Waiting for who? Have you a girlfriend? You haven’t, I know. I kept track of you, my little blind farmer boy! Sure I had to keep tabs on you. That wasn’t a great picture of you in the paper. You wouldn’t want to be relying on that now for attracting women. You’d nearly be as well off chancing your arm in Lisdoonvarna than plastering your face all over the newspapers. Johnsey told her how that newspaper fella with the camera had snuck up on him and she said he must have. Anyway, who do you be waiting for? Dave, he told her. What? Mumbly Dave?

Her eyes widened and one side of her top lip twisted upwards. Was this the way women talked to men all the time? As though they were trying to catch you out or make a fool of you? Was this flirting, he wondered? It was certainly embarrassing enough. When she used tease him inside in the hospital it was funny; he knew she was only pulling his leg.
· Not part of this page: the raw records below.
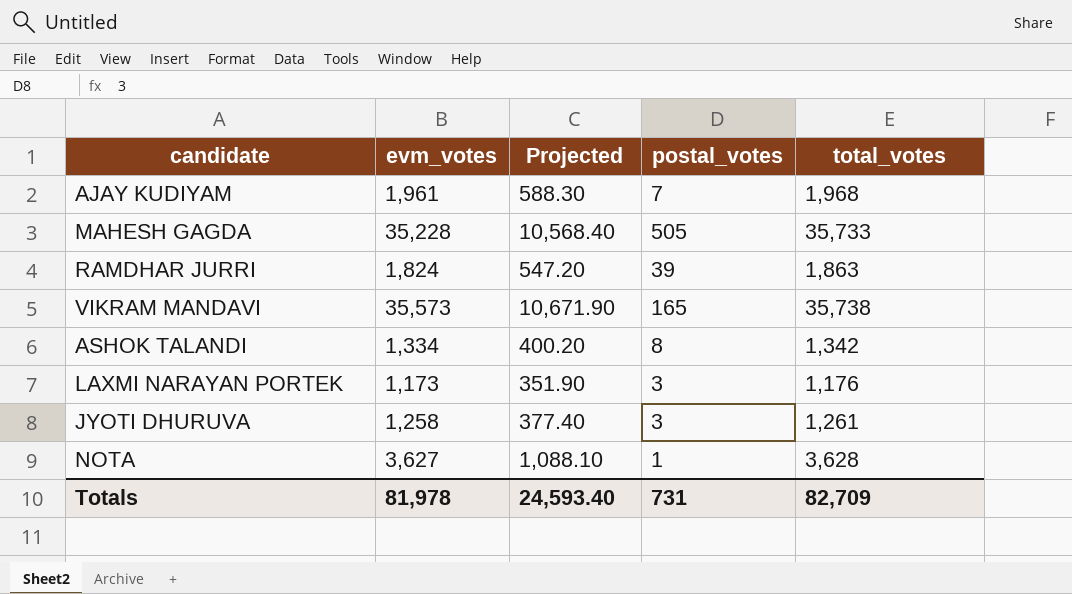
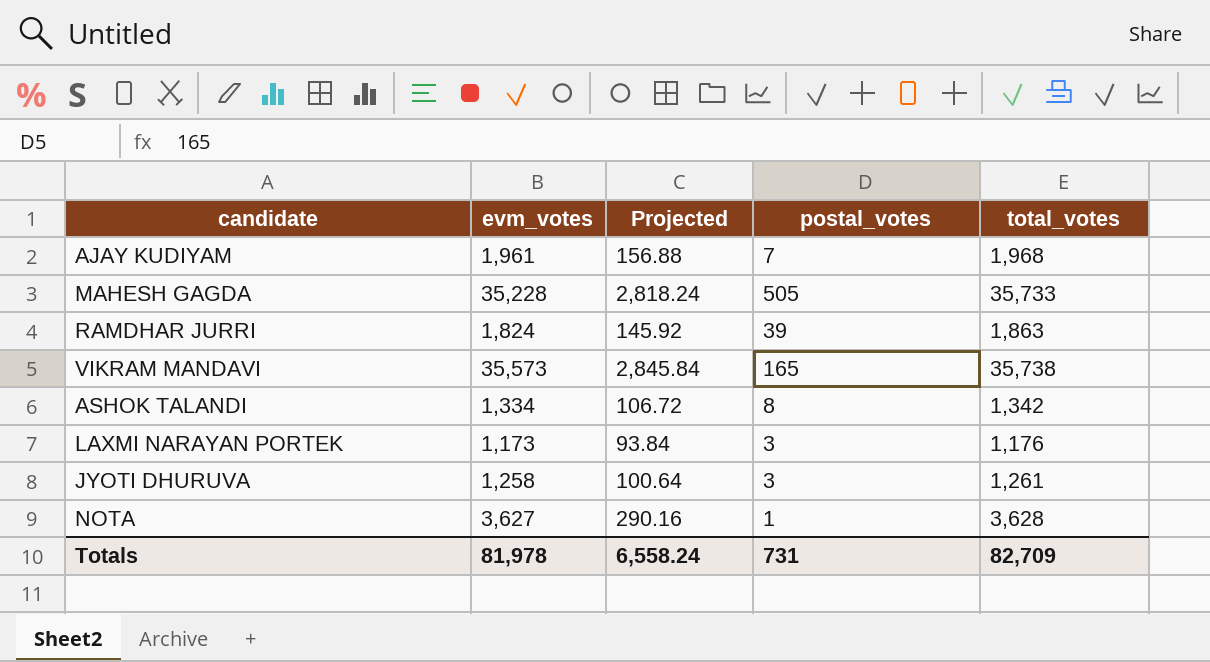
column Projected | formula: [evm_votes] * 0.3 -> [evm_votes] * 0.08
Totals | Projected: 24,593.40 -> 6,558.24

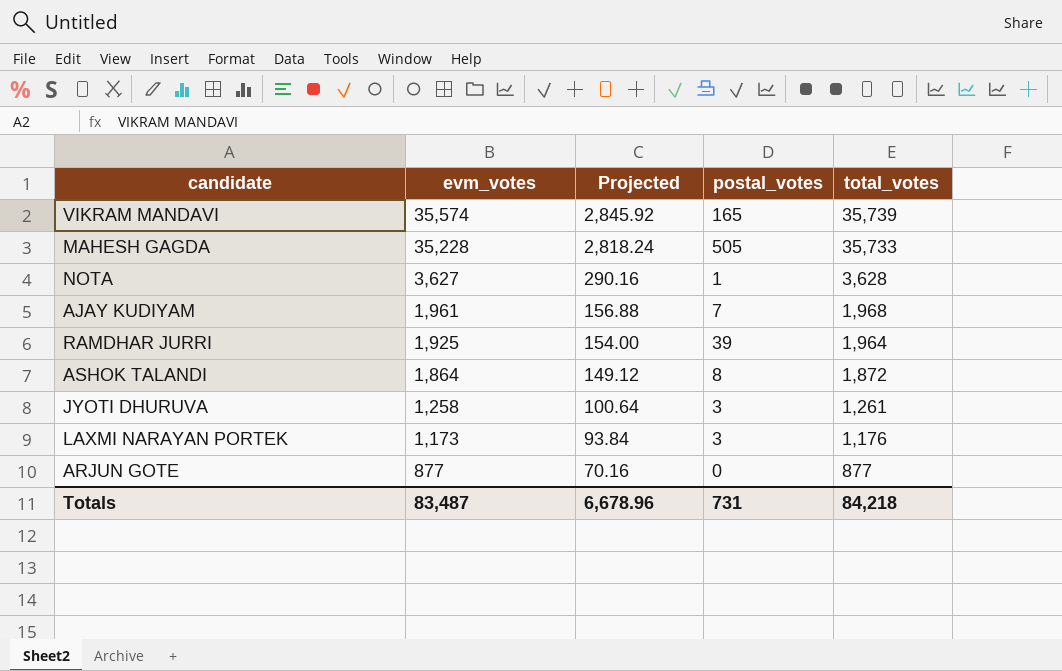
row order: none -> evm_votes descending
VIKRAM MANDAVI | evm_votes: 35,573 -> 35,574
VIKRAM MANDAVI | Projected: 2,845.84 -> 2,845.92
VIKRAM MANDAVI | total_votes: 35,738 -> 35,739
RAMDHAR JURRI | evm_votes: 1,824 -> 1,925
RAMDHAR JURRI | Projected: 145.92 -> 154.00
RAMDHAR JURRI | total_votes: 1,863 -> 1,964
ASHOK TALANDI | evm_votes: 1,334 -> 1,864
ASHOK TALANDI | Projected: 106.72 -> 149.12
ASHOK TALANDI | total_votes: 1,342 -> 1,872
row ARJUN GOTE: none -> 877 | 70.16 | 0 | 877
Totals | evm_votes: 81,978 -> 83,487
Totals | Projected: 6,558.24 -> 6,678.96
Totals | total_votes: 82,709 -> 84,218

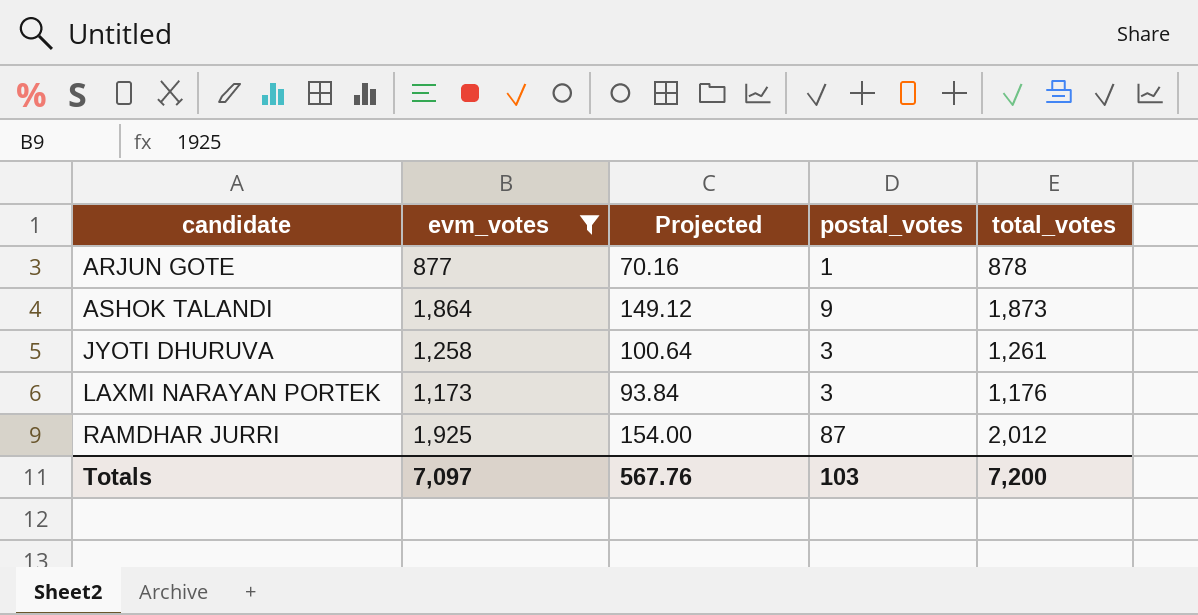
filter: none -> evm_votes <= 1,925
row order: evm_votes descending -> candidate ascending
ARJUN GOTE | postal_votes: 0 -> 1
ARJUN GOTE | total_votes: 877 -> 878
ASHOK TALANDI | postal_votes: 8 -> 9
ASHOK TALANDI | total_votes: 1,872 -> 1,873
RAMDHAR JURRI | postal_votes: 39 -> 87
RAMDHAR JURRI | total_votes: 1,964 -> 2,012
Totals | evm_votes: 83,487 -> 7,097
Totals | Projected: 6,678.96 -> 567.76
Totals | postal_votes: 731 -> 103
Totals | total_votes: 84,218 -> 7,200

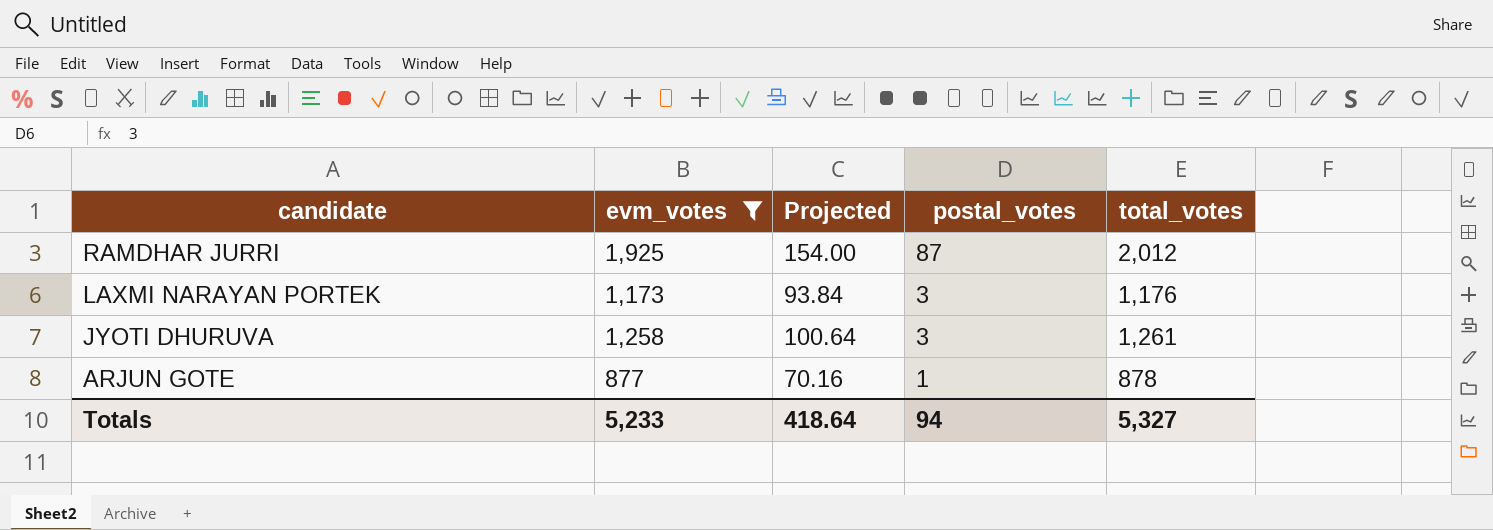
row order: candidate ascending -> candidate descending
row ASHOK TALANDI: 1,864 | 149.12 | 9 | 1,873 -> none
Totals | evm_votes: 7,097 -> 5,233
Totals | Projected: 567.76 -> 418.64
Totals | postal_votes: 103 -> 94
Totals | total_votes: 7,200 -> 5,327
Now it seemed like she was nearly insulted that he and Dave were friends and the jokiness in her voice and her mar dhea surprise sounded like it was half sourness. The shock of her arrival, her scrutiny of the house, her high-pitched questions, the scalding loveliness of her — there were too many things attacking his brain at once. He thought of a cartoon where a lad’s head would burst like a balloon. He felt sweat pricking through the skin of his forehead. His brain could marshal not a word to send to his mouth. Oh Lord, he was coming undone. If she went at his mickey now, he’d probably pass out. But then he heard a distant trumpet that rose and fell with the changing of gears — Mumbly Dave was on his way, to save him from himself! And to save Siobhán’s lovely eyes from the sight of his exploded brains dripping down the kitchen wall. Thank God for Mumbly Dave.
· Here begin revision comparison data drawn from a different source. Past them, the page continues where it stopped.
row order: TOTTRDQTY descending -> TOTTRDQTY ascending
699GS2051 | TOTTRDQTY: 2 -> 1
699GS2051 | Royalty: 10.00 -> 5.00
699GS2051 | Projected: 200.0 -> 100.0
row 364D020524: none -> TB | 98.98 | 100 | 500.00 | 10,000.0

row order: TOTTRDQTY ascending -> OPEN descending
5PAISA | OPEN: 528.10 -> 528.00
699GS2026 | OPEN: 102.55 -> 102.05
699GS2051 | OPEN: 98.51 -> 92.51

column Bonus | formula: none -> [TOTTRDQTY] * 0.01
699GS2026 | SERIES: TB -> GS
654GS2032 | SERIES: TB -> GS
IF YOU PUT two boy rats in a cage together, they’ll more than likely get on the solid finest, provided they’re given a bit to eat and aren’t driven mad with the hunger. Put in a girl rat with them, though, and no matter how much food they’re given, they’ll tear strips off of each other over her and one will kill the other for a finish. That’s something Daddy used tell Johnsey to let him know how women could cause terrible trouble for men. Mother used tell him shut up out of it and stop poisoning the boy against women and signs on he used a story about rats to illustrate his point — sure weren’t all men the same as rats, really, with their little beady eyes and their little pointy snouts twitching the minute they see a flash of skirt? Then Daddy would smile and tell Johnsey about Helen of Troy and Kitty O’Shea and Maud Gonne and the trouble they caused for men and the downfalls from greatness they brought about, but he’d be all the time casting an eye over to Mother and she’d be ironing or baking and smiling away and shaking her head and Johnsey would know then that Daddy was only trying to get a rise out of her and he didn’t really believe all that stuff about how women were awful troublemakers. Still though, he couldn’t help remembering Daddy’s story about the two boy rats and the girl rat as he listened to Mumbly Dave and the same auld smart talk out of him opposite Siobhán as he used be going on with in the hospital.
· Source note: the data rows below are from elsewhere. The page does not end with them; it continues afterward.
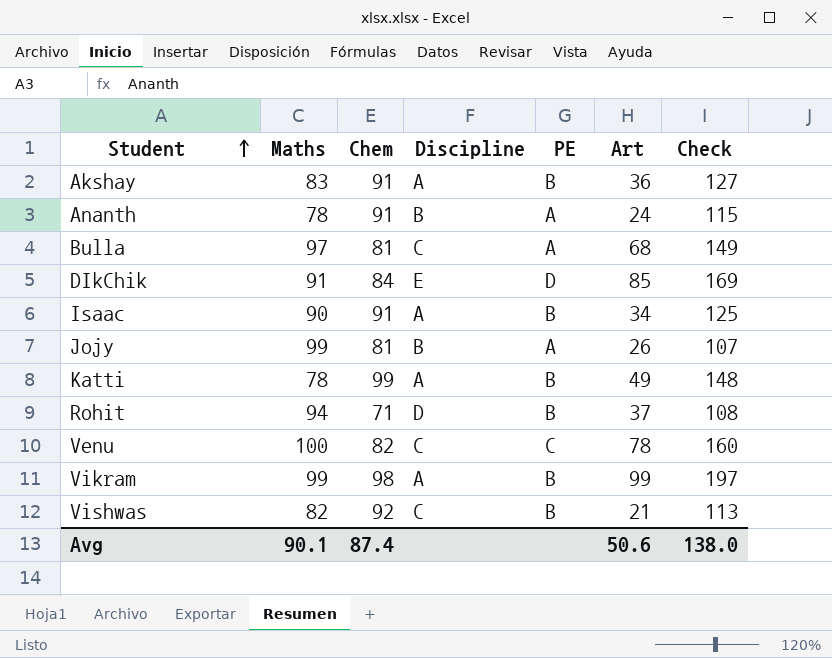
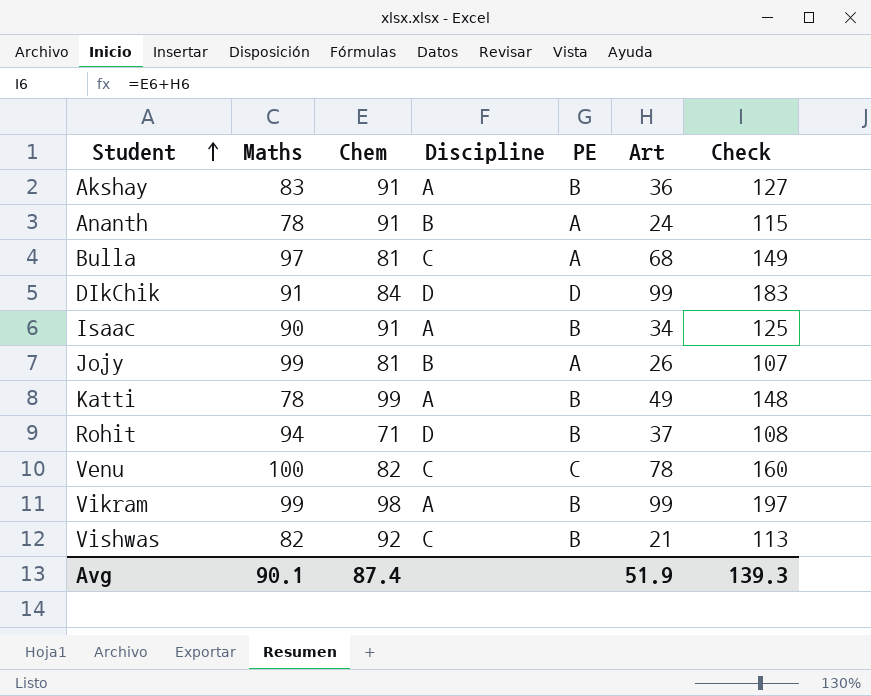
DIkChik | Discipline: E -> D
DIkChik | Art: 85 -> 99
DIkChik | Check: 169 -> 183
Avg | Art: 50.6 -> 51.9
Avg | Check: 138.0 -> 139.3

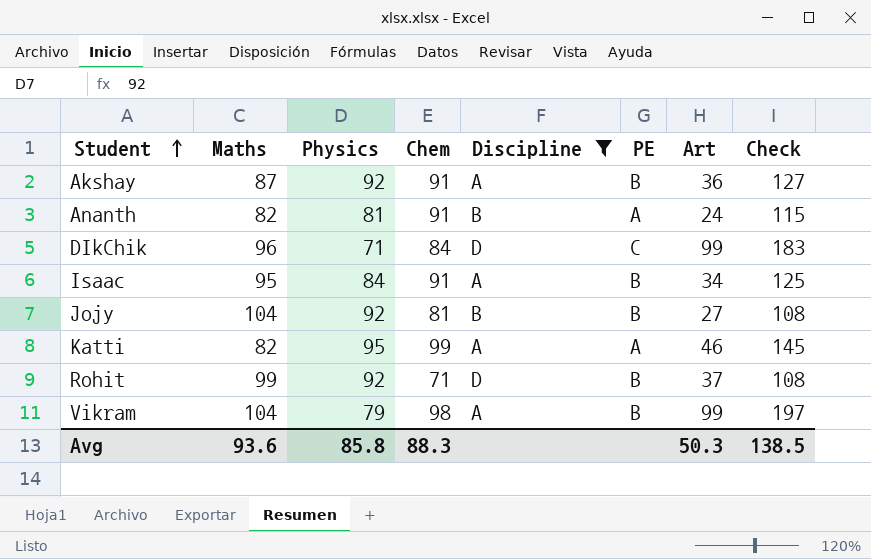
filter: none -> Discipline != C
column Physics | position: none -> 3
Akshay | Maths: 83 -> 87
Ananth | Maths: 78 -> 82
DIkChik | Maths: 91 -> 96
DIkChik | PE: D -> C
Isaac | Maths: 90 -> 95
Jojy | Maths: 99 -> 104
Jojy | PE: A -> B
Jojy | Art: 26 -> 27
Jojy | Check: 107 -> 108
Katti | Maths: 78 -> 82
Katti | PE: B -> A
Katti | Art: 49 -> 46
Katti | Check: 148 -> 145
Rohit | Maths: 94 -> 99
Vikram | Maths: 99 -> 104
Avg | Maths: 90.1 -> 93.6
Avg | Chem: 87.4 -> 88.3
Avg | Art: 51.9 -> 50.3
Avg | Check: 139.3 -> 138.5

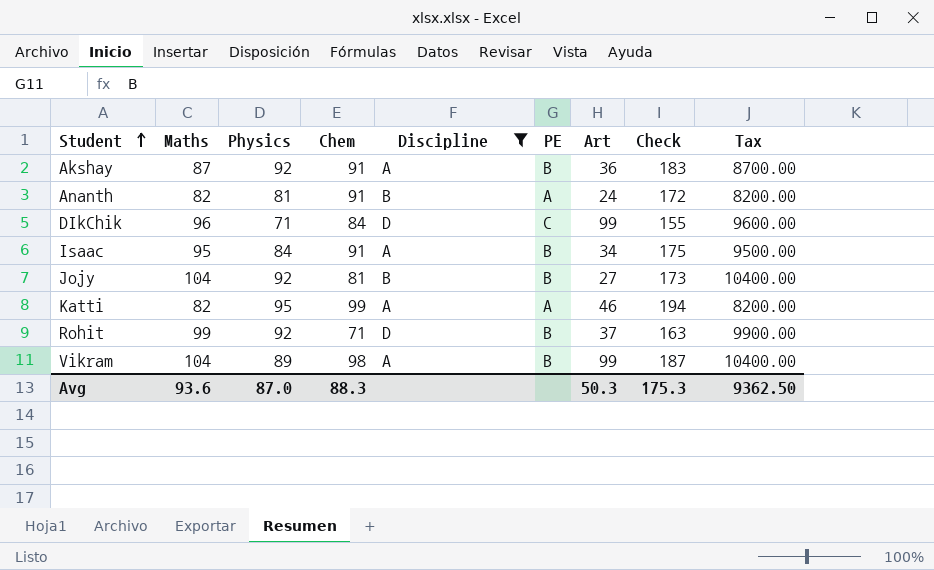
column Check | formula: [Chem] + [Art] -> [Physics] + [Chem]
column Tax | formula: none -> [Maths] * 100
Vikram | Physics: 79 -> 89
Avg | Physics: 85.8 -> 87.0
Avg | Check: 138.5 -> 175.3

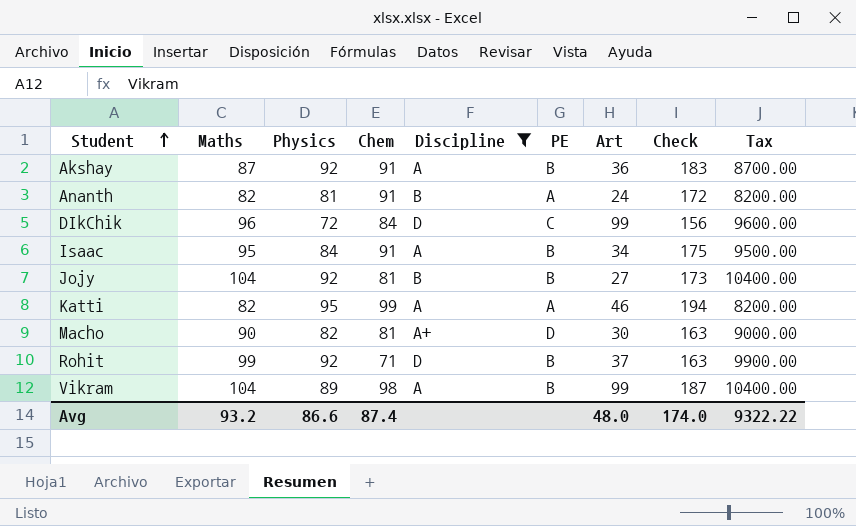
DIkChik | Physics: 71 -> 72
DIkChik | Check: 155 -> 156
row Macho: none -> 90 | 82 | 81 | A+ | D | 30 | 163 | 9000.00
Avg | Maths: 93.6 -> 93.2
Avg | Physics: 87.0 -> 86.6
Avg | Chem: 88.3 -> 87.4
Avg | Art: 50.3 -> 48.0
Avg | Check: 175.3 -> 174.0
Avg | Tax: 9362.50 -> 9322.22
The Lovely Voice, in his house. Imagine! And Mumbly Dave, spouting smartness and doing his best to show off, and she laughing at his auld spiel; it was an almost unbearable pleasure. But now he couldn’t sit there dumbly and listen and feel the mad mixture of laughter and jealousy bubbling in his stomach like he had in the hospital; he had no blindness or sickness or weakness to hide behind, he’d have to try and be a proper person who throws out whole lines of conversation, all casual and cool and without making people lean closer and look embarrassed and ask him to repeat himself. He might as well try and sprout a pair of wings and fly about the yard.